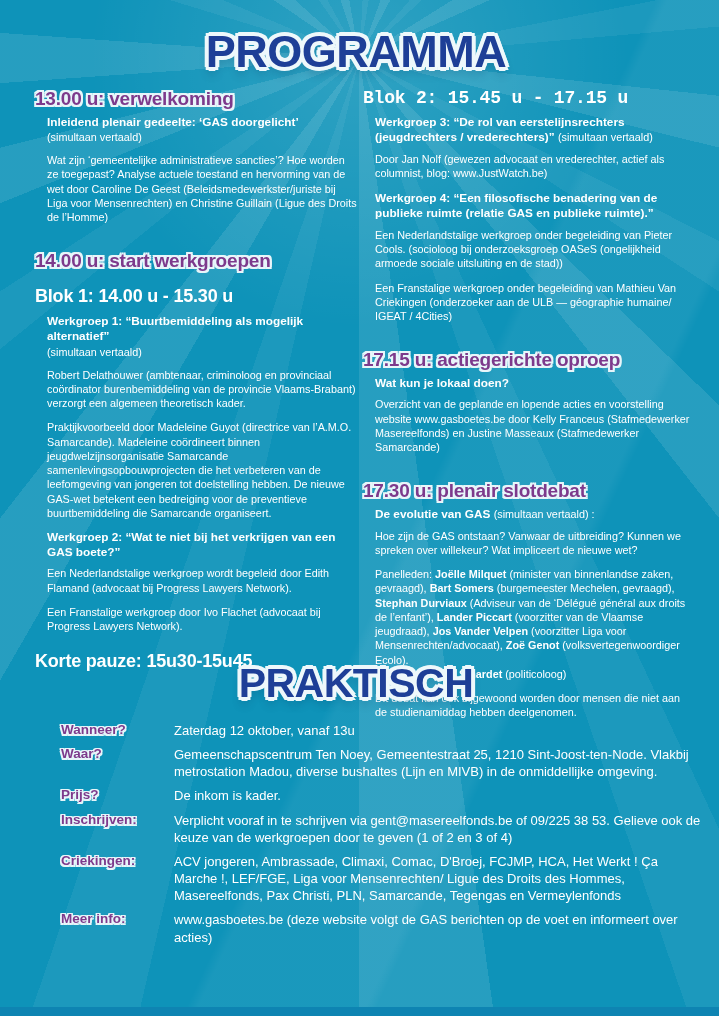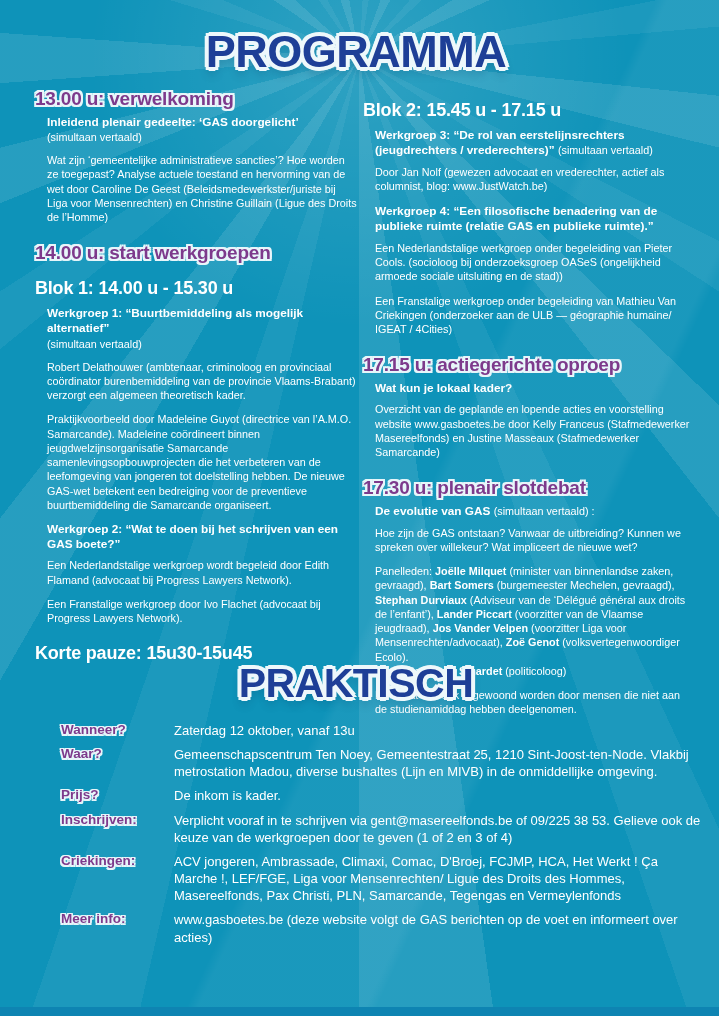--- a/index.html
+++ b/index.html
@@ -114,7 +114,7 @@
     <div class="col col-right">
 
       <div class="sect">
-        <div class="blok" style="margin-top:12px;">Blok 2: 15.45 u - 17.15 u</div>
+        <div class="blok" style="margin-top:0;font-family:Liberation Mono, monospace;">Blok 2: 15.45 u - 17.15 u</div>
         <div class="indent">
           <p class="wg-title" style="margin-bottom:2px;"><span class="b">Werkgroep 3: “De rol van eerstelijnsrechters (jeugdrechters / vrederechters)”</span> <span class="note-inline">(simultaan vertaald)</span></p>
           <p class="body" style="margin-top:7px;">Door Jan Nolf (gewezen advocaat en vrederechter, actief als columnist, blog: www.JustWatch.be)</p>

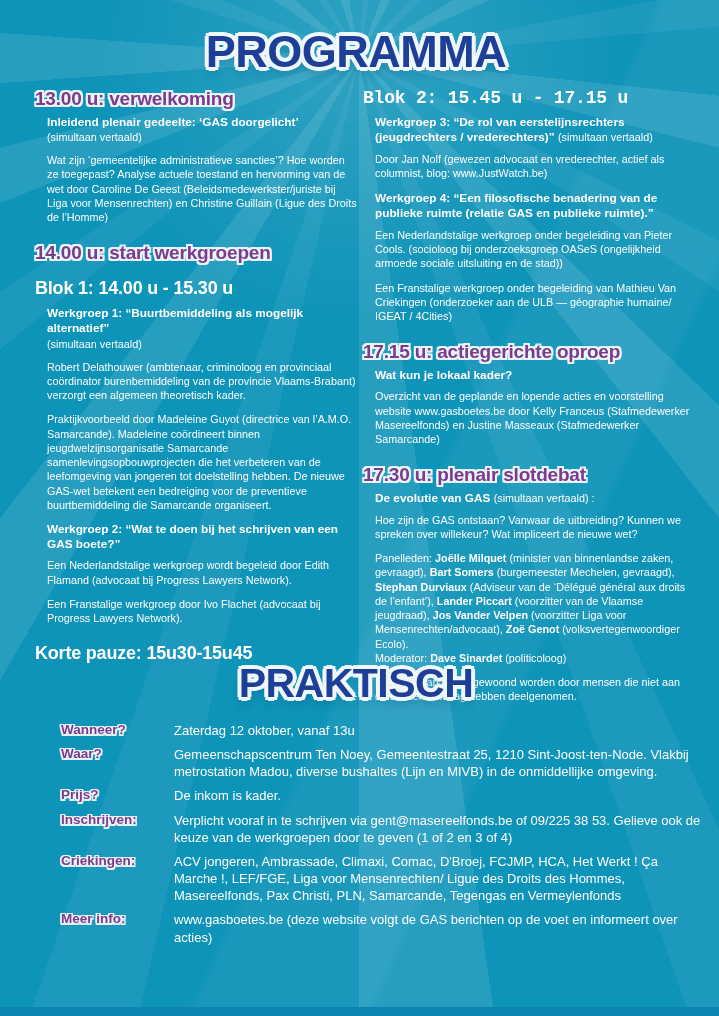--- a/index.html
+++ b/index.html
@@ -58,7 +58,7 @@
   .b{font-weight:bold;}
   .pauze{font-size:18px;font-weight:bold;margin-top:18px;letter-spacing:-0.2px;}
   .sect{margin-bottom:4px;}
-  .mt{margin-top:18px;}
+  .mt{margin-top:26px;}
 
   .prak-rows{position:absolute;top:722px;left:35px;width:668px;}
   .prak-row{display:flex;margin-bottom:7px;}

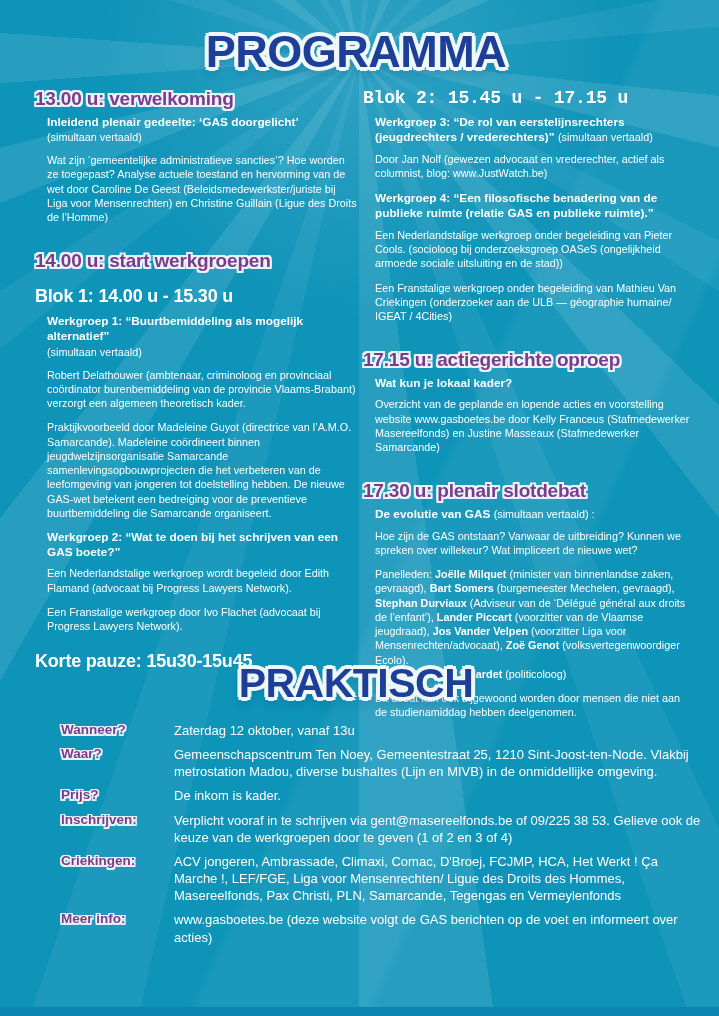--- a/index.html
+++ b/index.html
@@ -127,7 +127,7 @@
       <div class="sect">
         <div class="h-purple mt">17.15 u: actiegerichte oproep</div>
         <div class="indent">
-          <p class="wg-title" style="margin-bottom:6px;">Wat kun je lokaal kader?</p>
+          <p class="wg-title" style="margin-bottom:6px;">Wat kun je lokaal doen?</p>
           <p class="body">Overzicht van de geplande en lopende acties en voorstelling website www.gasboetes.be door Kelly Franceus (Stafmedewerker Masereelfonds) en Justine Masseaux (Stafmedewerker Samarcande)</p>
         </div>
       </div>

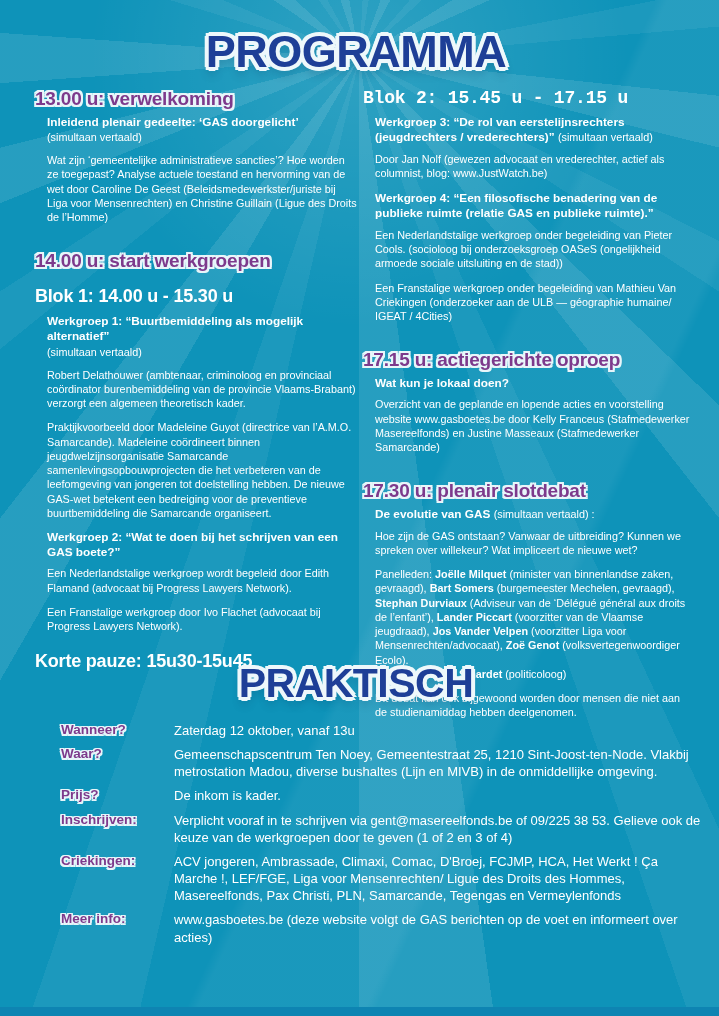--- a/index.html
+++ b/index.html
@@ -102,7 +102,7 @@
           <p class="note">(simultaan vertaald)</p>
           <p class="body">Robert Delathouwer (ambtenaar, criminoloog en provinciaal coördinator burenbemiddeling van de provincie Vlaams-Brabant) verzorgt een algemeen theoretisch kader.</p>
           <p class="body">Praktijkvoorbeeld door Madeleine Guyot (directrice van l’A.M.O. Samarcande). Madeleine coördineert binnen jeugdwelzijnsorganisatie Samarcande samenlevingsopbouwprojecten die het verbeteren van de leefomgeving van jongeren tot doelstelling hebben. De nieuwe GAS-wet betekent een bedreiging voor de preventieve buurtbemiddeling die Samarcande organiseert.</p>
-          <p class="wg-title" style="margin-bottom:6px;">Werkgroep 2: “Wat te doen bij het schrijven van een GAS boete?”</p>
+          <p class="wg-title" style="margin-bottom:6px;">Werkgroep 2: “Wat te niet bij het verkrijgen van een GAS boete?”</p>
           <p class="body">Een Nederlandstalige werkgroep wordt begeleid door Edith Flamand (advocaat bij Progress Lawyers Network).</p>
           <p class="body">Een Franstalige werkgroep door Ivo Flachet (advocaat bij Progress Lawyers Network).</p>
         </div>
· · · · ·
Leave the pictures out and reproduce exactly the lines from the top of the listing above through the line with "algemeen theoretisch kader.</p>".

--- a/index.html
+++ b/index.html
@@ -114,7 +114,7 @@
     <div class="col col-right">
 
       <div class="sect">
-        <div class="blok" style="margin-top:12px;">Blok 2: 15.45 u - 17.15 u</div>
+        <div class="blok" style="margin-top:0;font-family:Liberation Mono, monospace;">Blok 2: 15.45 u - 17.15 u</div>
         <div class="indent">
           <p class="wg-title" style="margin-bottom:2px;"><span class="b">Werkgroep 3: “De rol van eerstelijnsrechters (jeugdrechters / vrederechters)”</span> <span class="note-inline">(simultaan vertaald)</span></p>
           <p class="body" style="margin-top:7px;">Door Jan Nolf (gewezen advocaat en vrederechter, actief als columnist, blog: www.JustWatch.be)</p>

--- a/index.html
+++ b/index.html
@@ -58,7 +58,7 @@
   .b{font-weight:bold;}
   .pauze{font-size:18px;font-weight:bold;margin-top:18px;letter-spacing:-0.2px;}
   .sect{margin-bottom:4px;}
-  .mt{margin-top:18px;}
+  .mt{margin-top:26px;}
 
   .prak-rows{position:absolute;top:722px;left:35px;width:668px;}
   .prak-row{display:flex;margin-bottom:7px;}

--- a/index.html
+++ b/index.html
@@ -127,7 +127,7 @@
       <div class="sect">
         <div class="h-purple mt">17.15 u: actiegerichte oproep</div>
         <div class="indent">
-          <p class="wg-title" style="margin-bottom:6px;">Wat kun je lokaal kader?</p>
+          <p class="wg-title" style="margin-bottom:6px;">Wat kun je lokaal doen?</p>
           <p class="body">Overzicht van de geplande en lopende acties en voorstelling website www.gasboetes.be door Kelly Franceus (Stafmedewerker Masereelfonds) en Justine Masseaux (Stafmedewerker Samarcande)</p>
         </div>
       </div>

--- a/index.html
+++ b/index.html
@@ -102,7 +102,7 @@
           <p class="note">(simultaan vertaald)</p>
           <p class="body">Robert Delathouwer (ambtenaar, criminoloog en provinciaal coördinator burenbemiddeling van de provincie Vlaams-Brabant) verzorgt een algemeen theoretisch kader.</p>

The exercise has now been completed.